DSD_Gaussians: Mixture of Gaussians Data Stream Generator

Description

A data stream generator that produces a data stream with a mixture of static Gaussians.

Usage

DSD_Gaussians(
  k = 2,
  d = 2,
  mu,
  sigma,
  p,
  noise = 0,
  noise_range,
  separation_type = c("auto", "Euclidean", "Mahalanobis"),
  separation = 0.2,
  space_limit = c(0.2, 0.8),
  variance_limit = 0.01,
  outliers = 0,
  outlier_options = NULL,
  verbose = FALSE
)

Value

Returns a DSD_Gaussians object (subclass of DSD_R, DSD) which is a list of the defined params. The params are either passed in from the function or created internally. They include:

description

A brief description of the DSD object.

k

The number of clusters.

d

The number of dimensions.

mu

The matrix of means of the dimensions in each cluster.

sigma

The covariance matrix.

p

The probability vector for the clusters.

noise

A flag that determines if or if not noise is generated.

outs

Outlier spatial positions.

outs_pos

Outlier stream positions.

outs_vv

Outlier virtual variance.

Arguments

k

Determines the number of clusters.

d

Determines the number of dimensions.

mu

A matrix of means for each dimension of each cluster.

sigma

A list of length k of covariance matrices.

p

A vector of probabilities that determines the likelihood of generated a data point from a particular cluster.

noise

Noise probability between 0 and 1. Noise is uniformly distributed within noise range (see below).

noise_range

A matrix with d rows and 2 columns. The first column contains the minimum values and the second column contains the maximum values for noise.

separation_type

The type of the separation distance calculation. It can be either Euclidean norm or Mahalanobis distance.

separation

Depends on the separation_type parameter. It means minimum separation distance between all generated constructs. When k>0, generated constructs include clusters. When outliers>0, generated constructs include outliers.

space_limit

Defines the space bounds. All constructs are generated inside these bounds. For clusters this means that their centroids must be within these space bounds.

variance_limit

Upper limit for the randomly generated variance when creating cluster covariance matrices.

outliers

Determines the number of data points marked as outliers. Outliers generated by DSD_Gaussians are statistically separated enough from clusters, so that outlier detectors can find them in the overall data stream. Cluster and outlier separation distance is determined by separation and outlier_virtual_variance parameters. The outlier virtual variance defines an empty space around outliers, which separates them from their surrounding. Unlike noise, outliers are data points of interest for end-users, and the goal of outlier detectors is to find them in data streams. For more details, read the "Introduction to stream" vignette.

outlier_options

Effective only when outliers>0. Comprises the following list of options:

  • predefined_outlier_space_positions - (Default=NULL) A predefined list of outlier spatial positions. Similar to mu.

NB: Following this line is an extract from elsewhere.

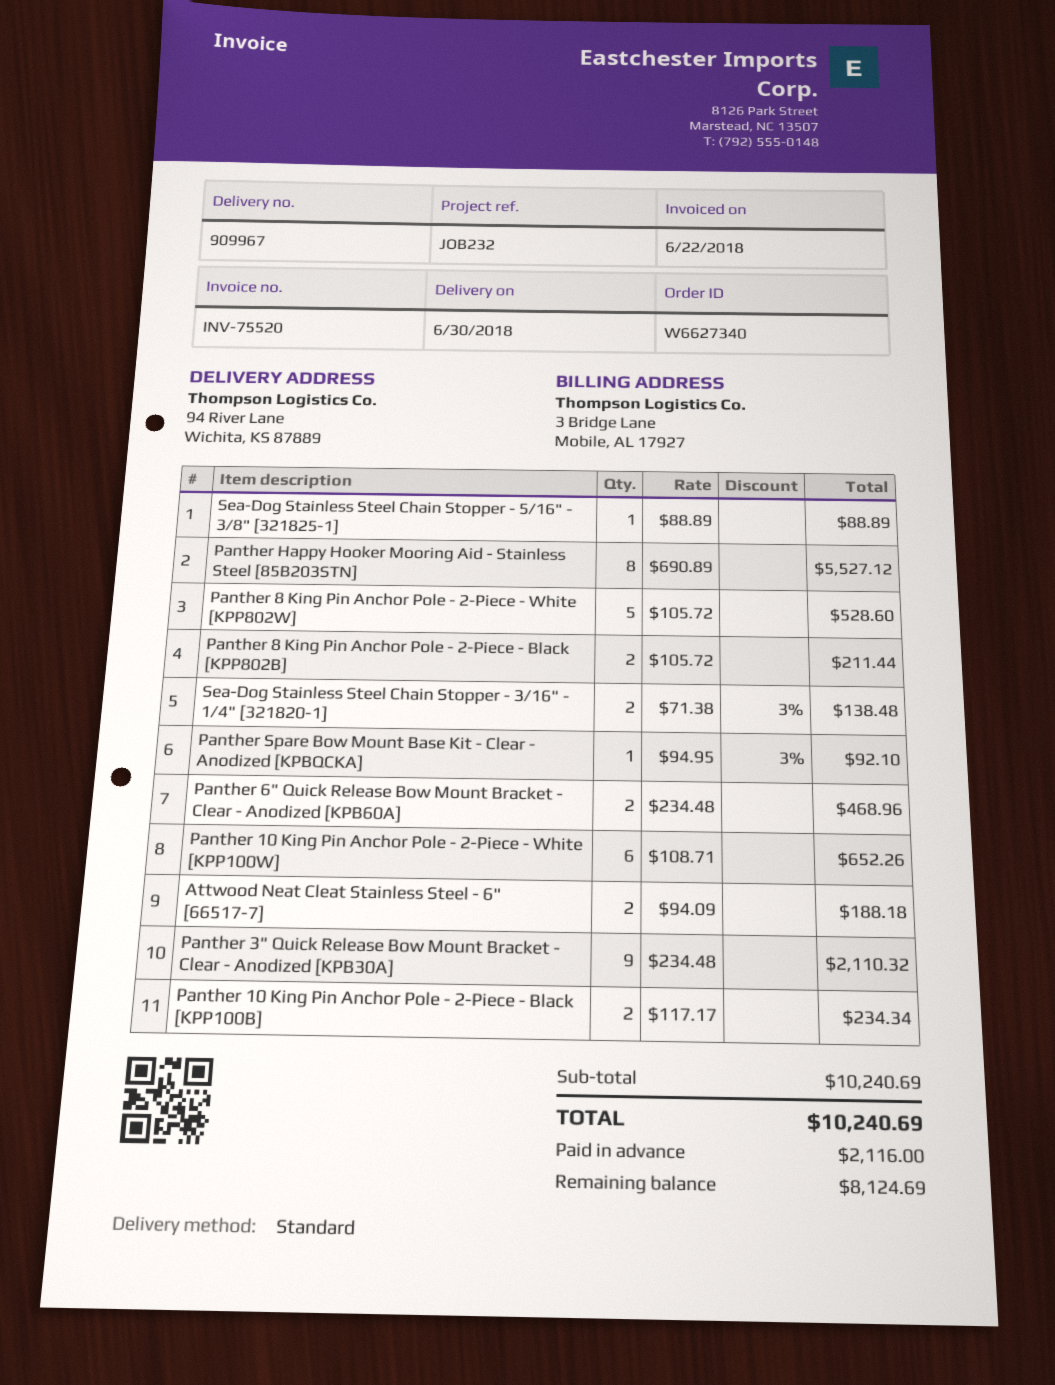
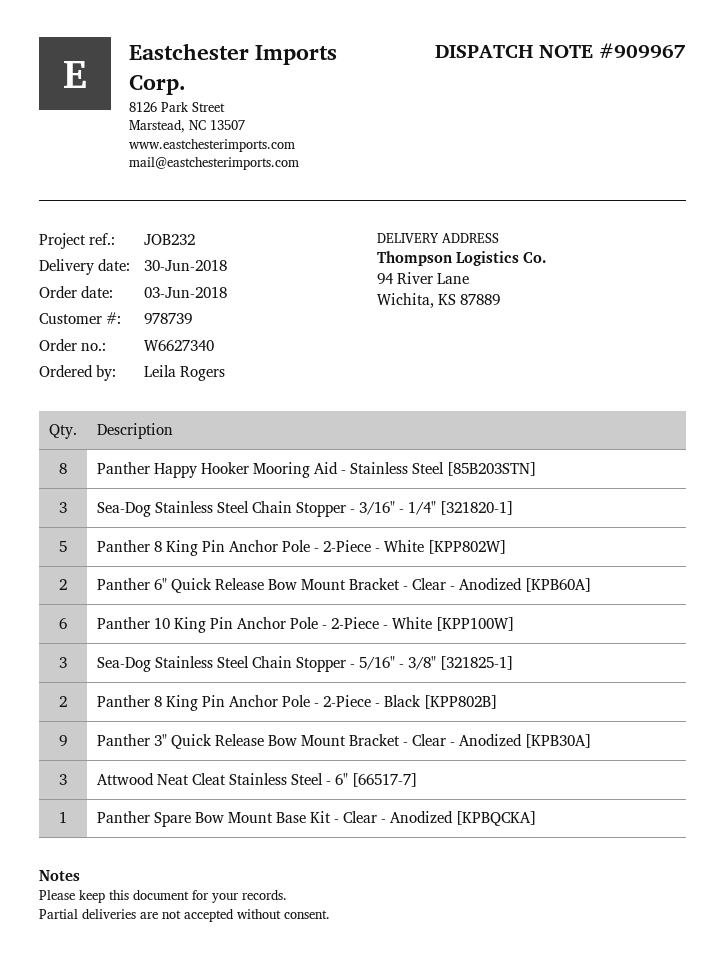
Sea-Dog Stainless Steel Chain Stopper - 5/16" - 3/8" [321825-1]: 1 -> 3
Sea-Dog Stainless Steel Chain Stopper - 3/16" - 1/4" [321820-1]: 2 -> 3
Attwood Neat Cleat Stainless Steel - 6" [66517-7]: 2 -> 3
Panther 10 King Pin Anchor Pole - 2-Piece - Black [KPP100B]: 2 -> none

  • predefined_outlier_stream_positions - (Default=NULL) A predefined list of outlier stream positions. Must have the same number of elements as predefined_outlier_space_positions.

  • outlier_horizon - (Default=500) A horizon in the generated data stream measured in data points that will contain requested number of outliers.

  • outlier_virtual_variance - (Default=1) A variance used to create the virtual covariance matrices for outliers. Such virtual statistical distribution helps to define an empty space around outliers that separates them from other constructs, both clusters and outliers.

verbose

Printout of the cluster and outlier generation process.

Author

Michael Hahsler, Dalibor Krleža

Details

DSD_Gaussians creates a mixture of k static clusters and outliers outliers in a d-dimensional space. The cluster centers mu and the covariance matrices sigma can be supplied or will be randomly generated. The probability vector p defines for each cluster the probability that the next data point will be chosen from it (defaults to equal probability). The outlier spatial positions predefined_outlier_space_positions and the outlier stream positions predefined_outlier_stream_positions can be supplied or will be randomly generated.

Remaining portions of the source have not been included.